YOUR OBJECTIVE:
Lines holding the string "none" are the ones to copy; find them all in the data.

DATA FOR THE TASK:
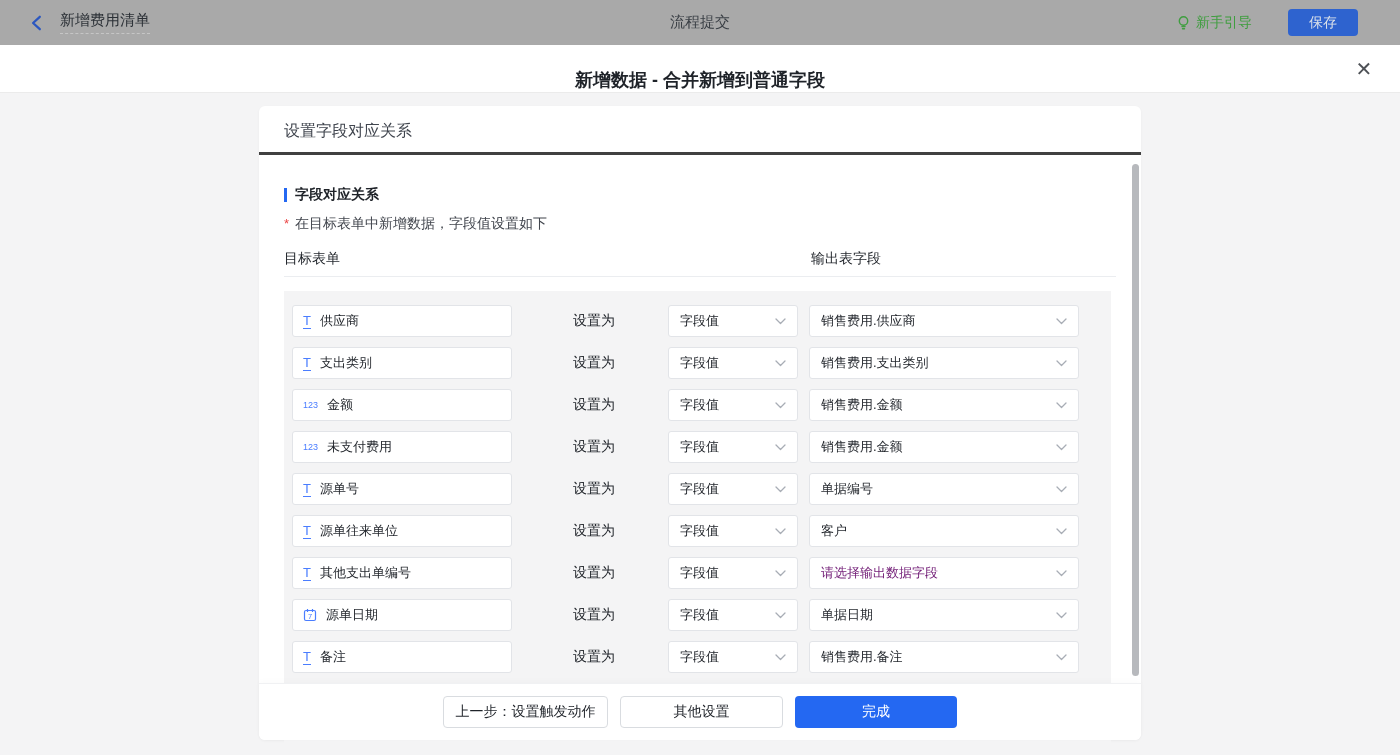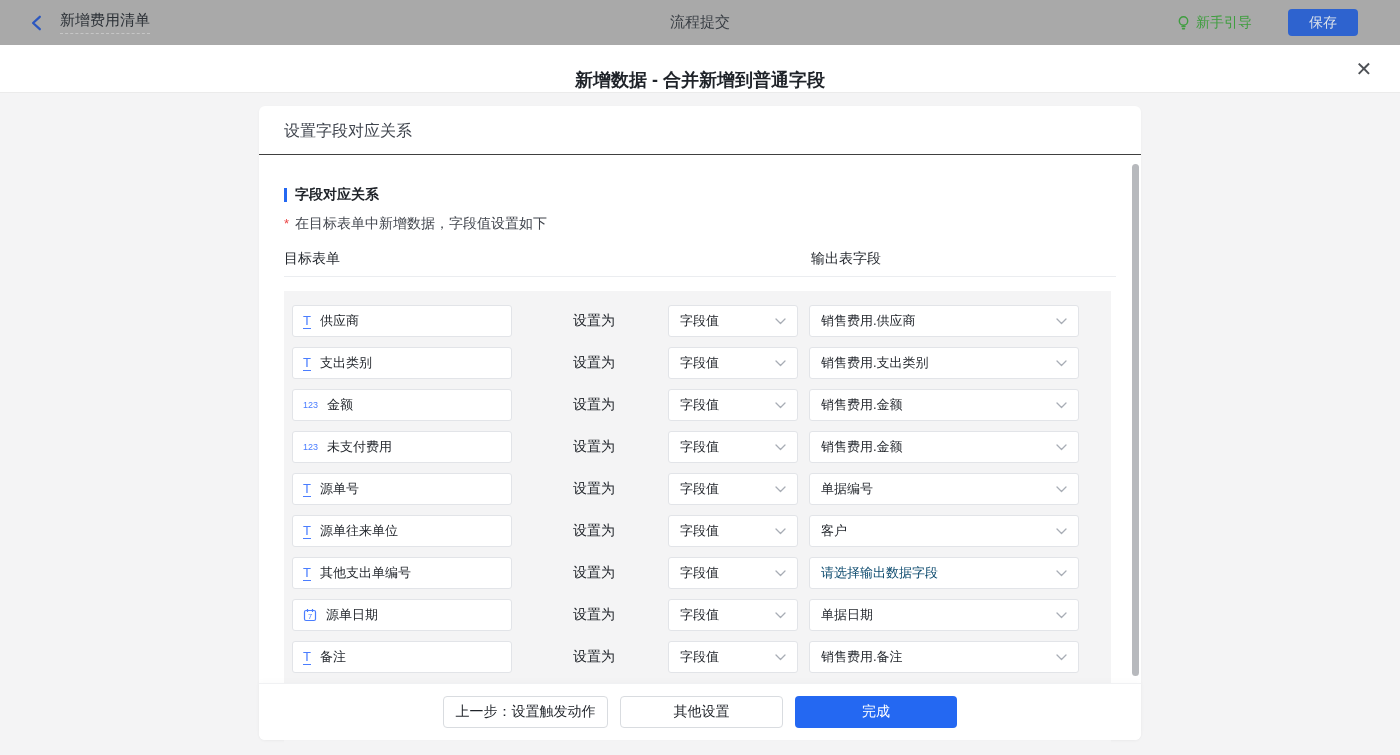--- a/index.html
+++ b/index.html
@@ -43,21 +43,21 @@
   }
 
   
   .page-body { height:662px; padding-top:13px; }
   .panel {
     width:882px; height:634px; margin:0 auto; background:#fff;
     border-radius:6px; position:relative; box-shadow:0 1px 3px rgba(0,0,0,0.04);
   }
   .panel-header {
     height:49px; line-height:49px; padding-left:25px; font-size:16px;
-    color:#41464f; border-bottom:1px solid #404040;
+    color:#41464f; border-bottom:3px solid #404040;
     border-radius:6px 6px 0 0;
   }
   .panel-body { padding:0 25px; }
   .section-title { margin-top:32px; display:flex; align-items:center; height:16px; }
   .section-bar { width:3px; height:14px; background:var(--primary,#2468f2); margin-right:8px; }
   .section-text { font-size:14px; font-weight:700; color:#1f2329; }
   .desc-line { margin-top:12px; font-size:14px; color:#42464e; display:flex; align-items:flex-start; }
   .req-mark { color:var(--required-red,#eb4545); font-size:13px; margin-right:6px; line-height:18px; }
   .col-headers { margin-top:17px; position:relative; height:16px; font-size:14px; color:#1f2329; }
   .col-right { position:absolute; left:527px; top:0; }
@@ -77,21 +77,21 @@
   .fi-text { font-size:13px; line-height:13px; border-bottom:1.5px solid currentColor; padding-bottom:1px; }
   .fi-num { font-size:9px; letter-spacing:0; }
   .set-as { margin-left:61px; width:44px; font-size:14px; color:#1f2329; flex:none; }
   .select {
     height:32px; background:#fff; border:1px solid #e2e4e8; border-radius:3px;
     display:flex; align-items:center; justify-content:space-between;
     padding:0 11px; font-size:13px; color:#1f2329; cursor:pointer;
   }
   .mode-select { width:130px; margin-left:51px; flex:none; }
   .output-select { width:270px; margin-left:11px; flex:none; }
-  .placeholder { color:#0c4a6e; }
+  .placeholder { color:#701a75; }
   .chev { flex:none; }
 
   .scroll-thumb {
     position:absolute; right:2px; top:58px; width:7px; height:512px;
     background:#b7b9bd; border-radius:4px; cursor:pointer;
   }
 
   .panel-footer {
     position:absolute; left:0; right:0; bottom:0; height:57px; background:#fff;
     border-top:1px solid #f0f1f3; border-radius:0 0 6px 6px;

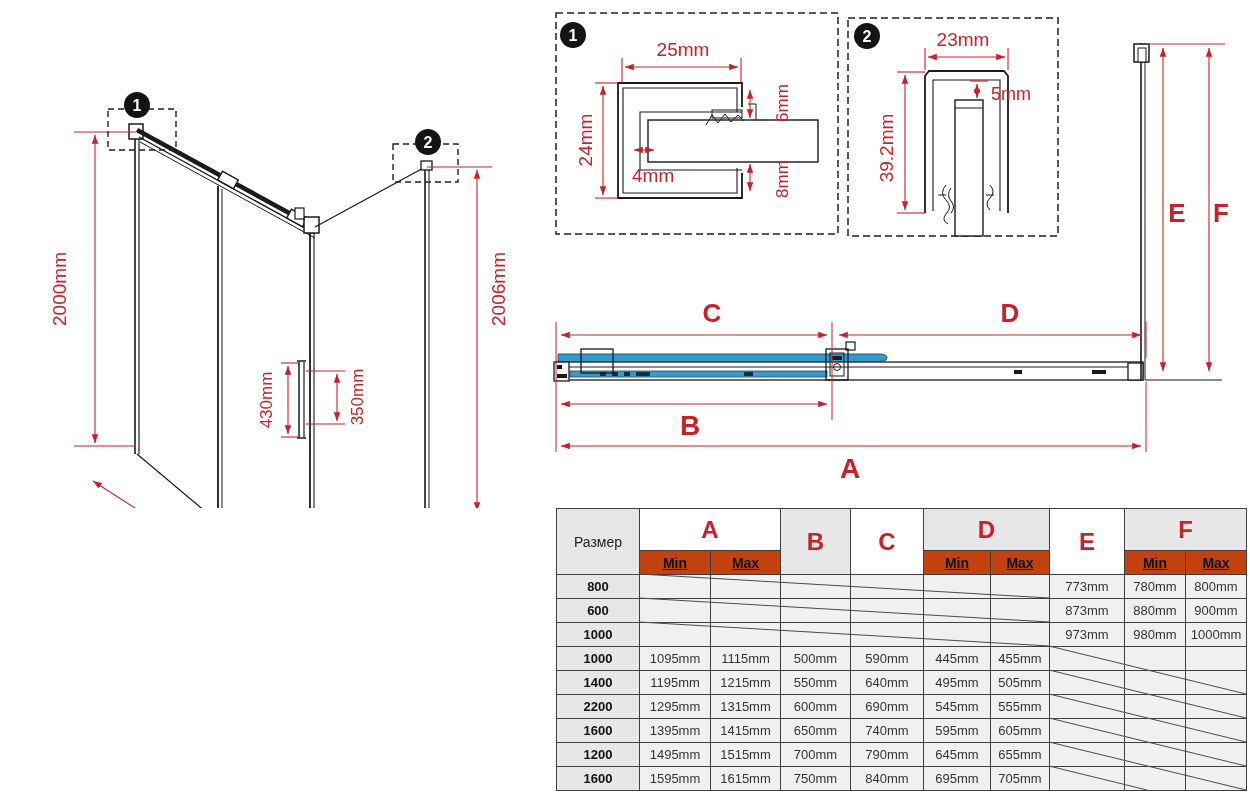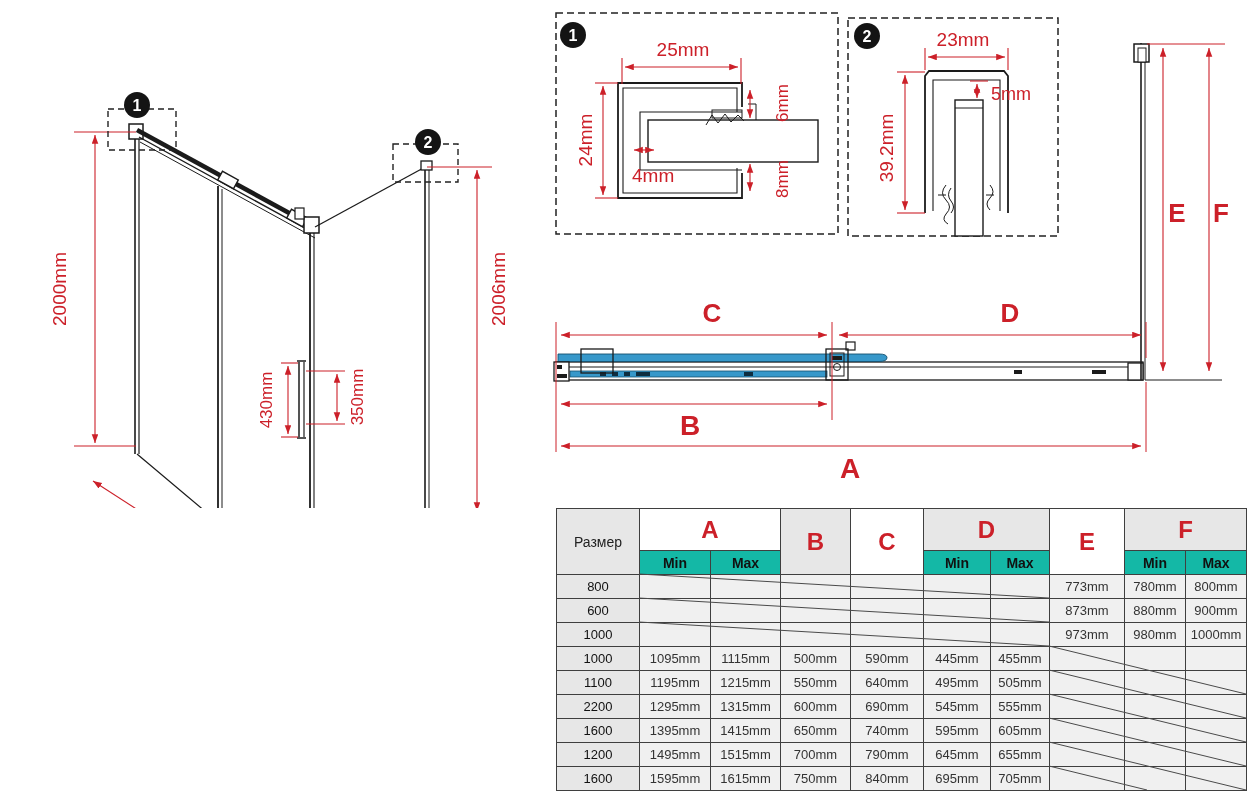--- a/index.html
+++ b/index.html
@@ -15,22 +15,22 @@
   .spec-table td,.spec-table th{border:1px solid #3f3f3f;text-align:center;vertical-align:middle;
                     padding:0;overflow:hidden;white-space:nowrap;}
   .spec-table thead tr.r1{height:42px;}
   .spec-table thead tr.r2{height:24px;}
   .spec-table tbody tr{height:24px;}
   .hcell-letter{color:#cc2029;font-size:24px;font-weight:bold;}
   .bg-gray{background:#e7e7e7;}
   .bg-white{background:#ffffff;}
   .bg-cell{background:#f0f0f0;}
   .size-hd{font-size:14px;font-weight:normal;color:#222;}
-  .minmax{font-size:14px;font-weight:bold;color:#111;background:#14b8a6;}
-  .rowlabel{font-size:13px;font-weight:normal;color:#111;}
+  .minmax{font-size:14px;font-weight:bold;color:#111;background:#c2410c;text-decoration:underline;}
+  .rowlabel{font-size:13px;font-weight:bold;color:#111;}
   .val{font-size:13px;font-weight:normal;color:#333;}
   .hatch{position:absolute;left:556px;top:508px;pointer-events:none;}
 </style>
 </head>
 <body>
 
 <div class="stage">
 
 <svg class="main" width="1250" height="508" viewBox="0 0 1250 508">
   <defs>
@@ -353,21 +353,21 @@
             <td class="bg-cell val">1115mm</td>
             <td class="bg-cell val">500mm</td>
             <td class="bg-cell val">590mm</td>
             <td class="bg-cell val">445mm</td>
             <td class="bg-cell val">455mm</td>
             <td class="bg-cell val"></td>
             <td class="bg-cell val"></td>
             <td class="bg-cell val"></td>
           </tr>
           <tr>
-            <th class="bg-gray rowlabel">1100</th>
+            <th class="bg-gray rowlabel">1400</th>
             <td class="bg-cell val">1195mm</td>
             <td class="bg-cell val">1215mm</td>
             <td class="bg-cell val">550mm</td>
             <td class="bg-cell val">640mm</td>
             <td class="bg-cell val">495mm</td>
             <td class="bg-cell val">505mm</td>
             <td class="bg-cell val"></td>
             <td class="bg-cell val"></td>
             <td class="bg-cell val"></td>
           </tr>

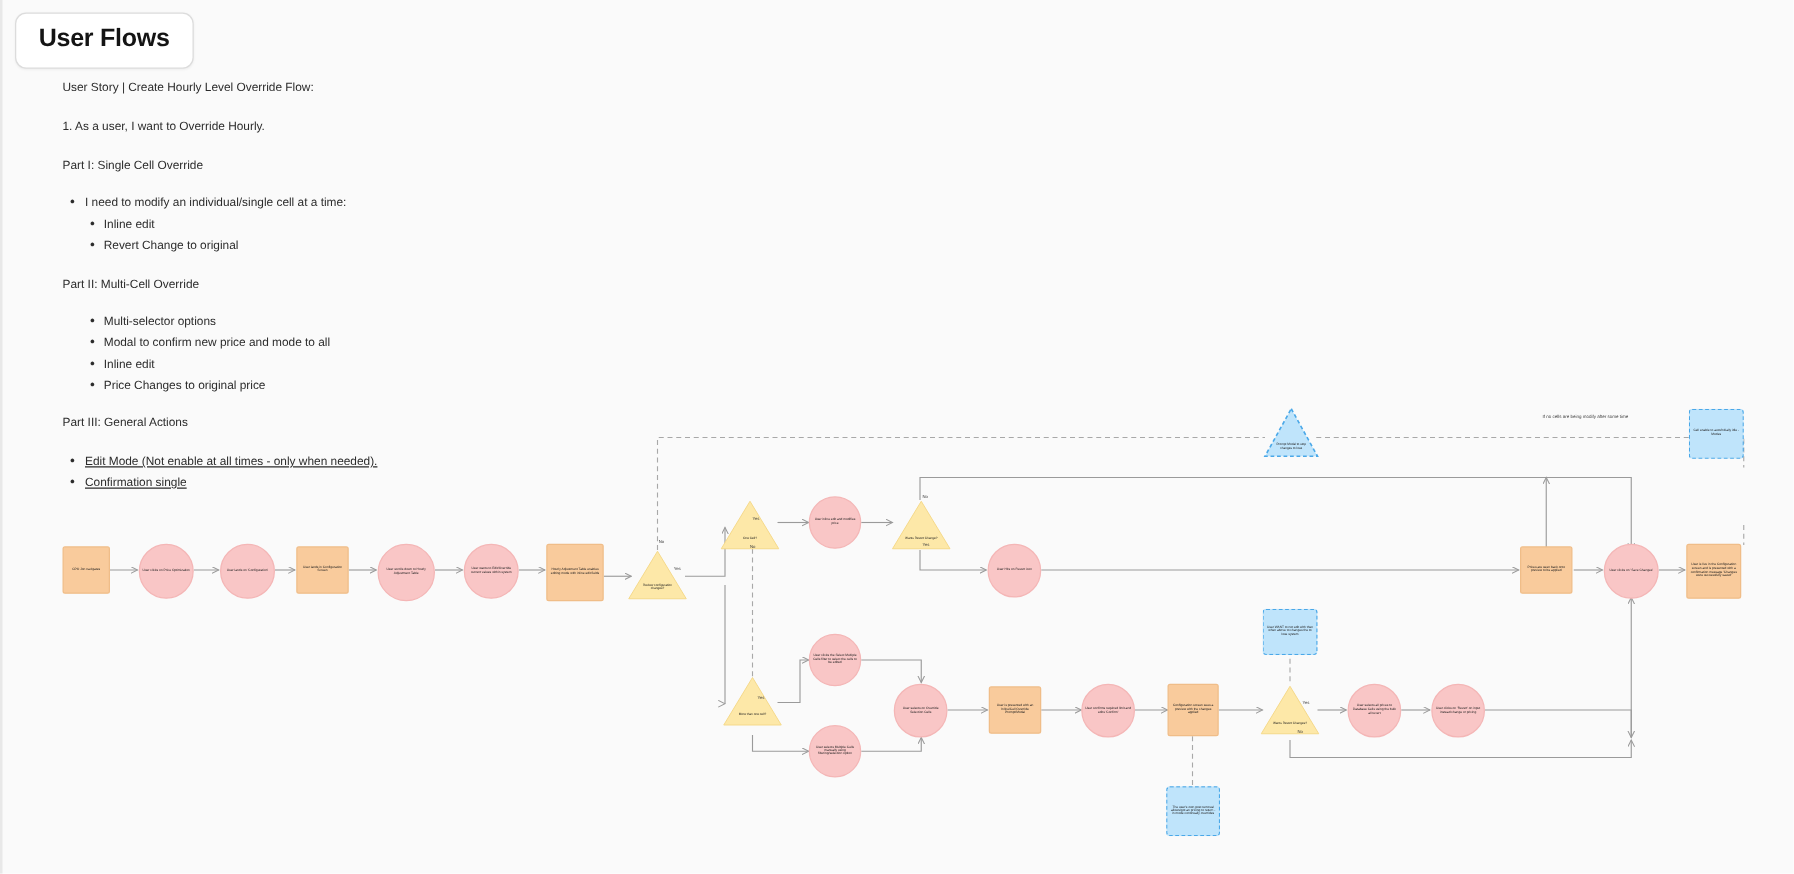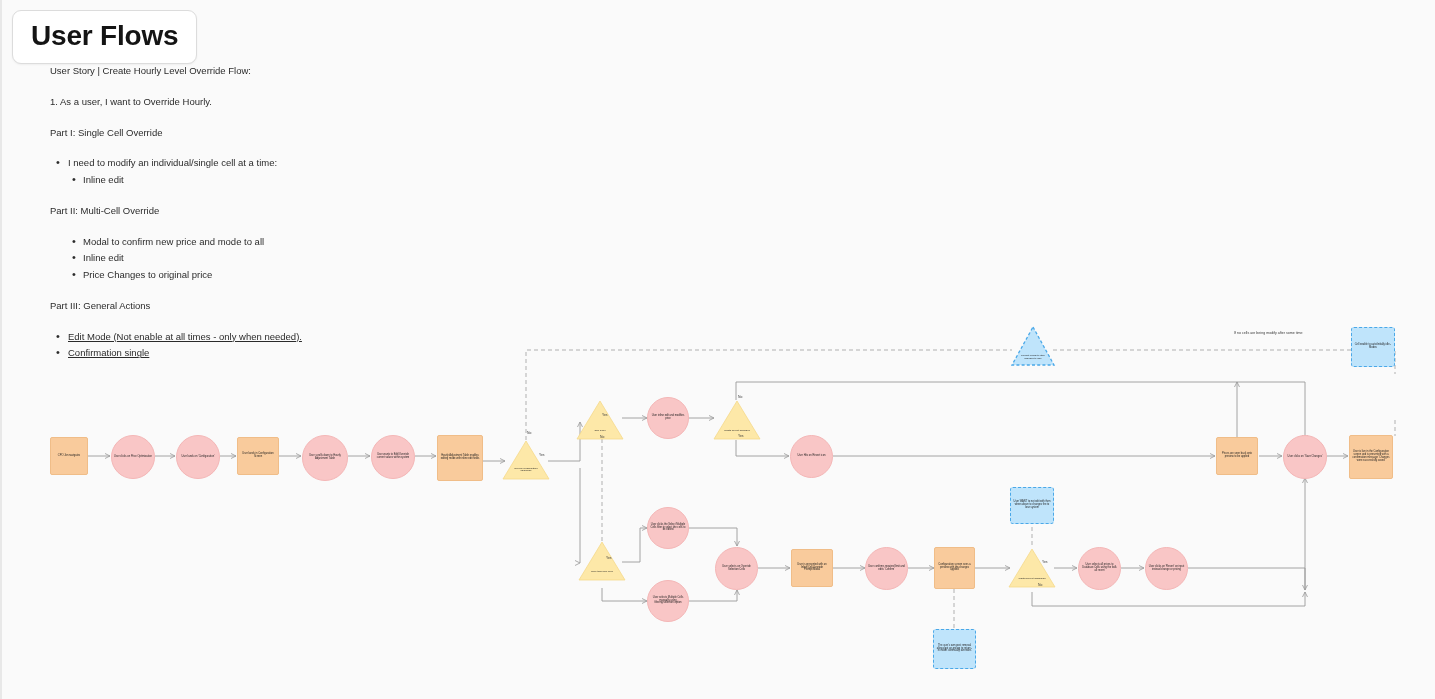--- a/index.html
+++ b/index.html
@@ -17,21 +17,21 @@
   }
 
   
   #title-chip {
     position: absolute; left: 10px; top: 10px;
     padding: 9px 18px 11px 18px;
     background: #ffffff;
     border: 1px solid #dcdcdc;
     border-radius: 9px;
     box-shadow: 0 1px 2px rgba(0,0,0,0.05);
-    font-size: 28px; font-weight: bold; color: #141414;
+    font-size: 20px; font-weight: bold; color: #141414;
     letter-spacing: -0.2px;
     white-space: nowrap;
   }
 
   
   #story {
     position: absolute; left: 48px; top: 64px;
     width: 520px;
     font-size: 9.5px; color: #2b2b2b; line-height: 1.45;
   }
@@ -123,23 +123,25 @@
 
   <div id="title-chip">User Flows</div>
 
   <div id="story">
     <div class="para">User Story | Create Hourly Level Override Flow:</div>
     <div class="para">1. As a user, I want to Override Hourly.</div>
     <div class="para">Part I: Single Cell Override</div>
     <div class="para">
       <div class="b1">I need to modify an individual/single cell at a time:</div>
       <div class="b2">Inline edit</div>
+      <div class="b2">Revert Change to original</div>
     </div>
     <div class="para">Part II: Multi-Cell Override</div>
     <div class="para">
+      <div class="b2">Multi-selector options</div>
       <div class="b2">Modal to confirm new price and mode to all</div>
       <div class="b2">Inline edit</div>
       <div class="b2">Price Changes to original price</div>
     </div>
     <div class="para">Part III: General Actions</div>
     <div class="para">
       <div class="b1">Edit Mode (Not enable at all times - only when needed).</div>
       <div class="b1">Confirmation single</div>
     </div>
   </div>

SOLVED PROBLEM:
   .set-as { margin-left:61px; width:44px; font-size:14px; color:#1f2329; flex:none; }
   .mode-select { width:130px; margin-left:51px; flex:none; }
   .output-select { width:270px; margin-left:11px; flex:none; }
   .chev { flex:none; }
   .hatch{position:absolute;left:556px;top:508px;pointer-events:none;}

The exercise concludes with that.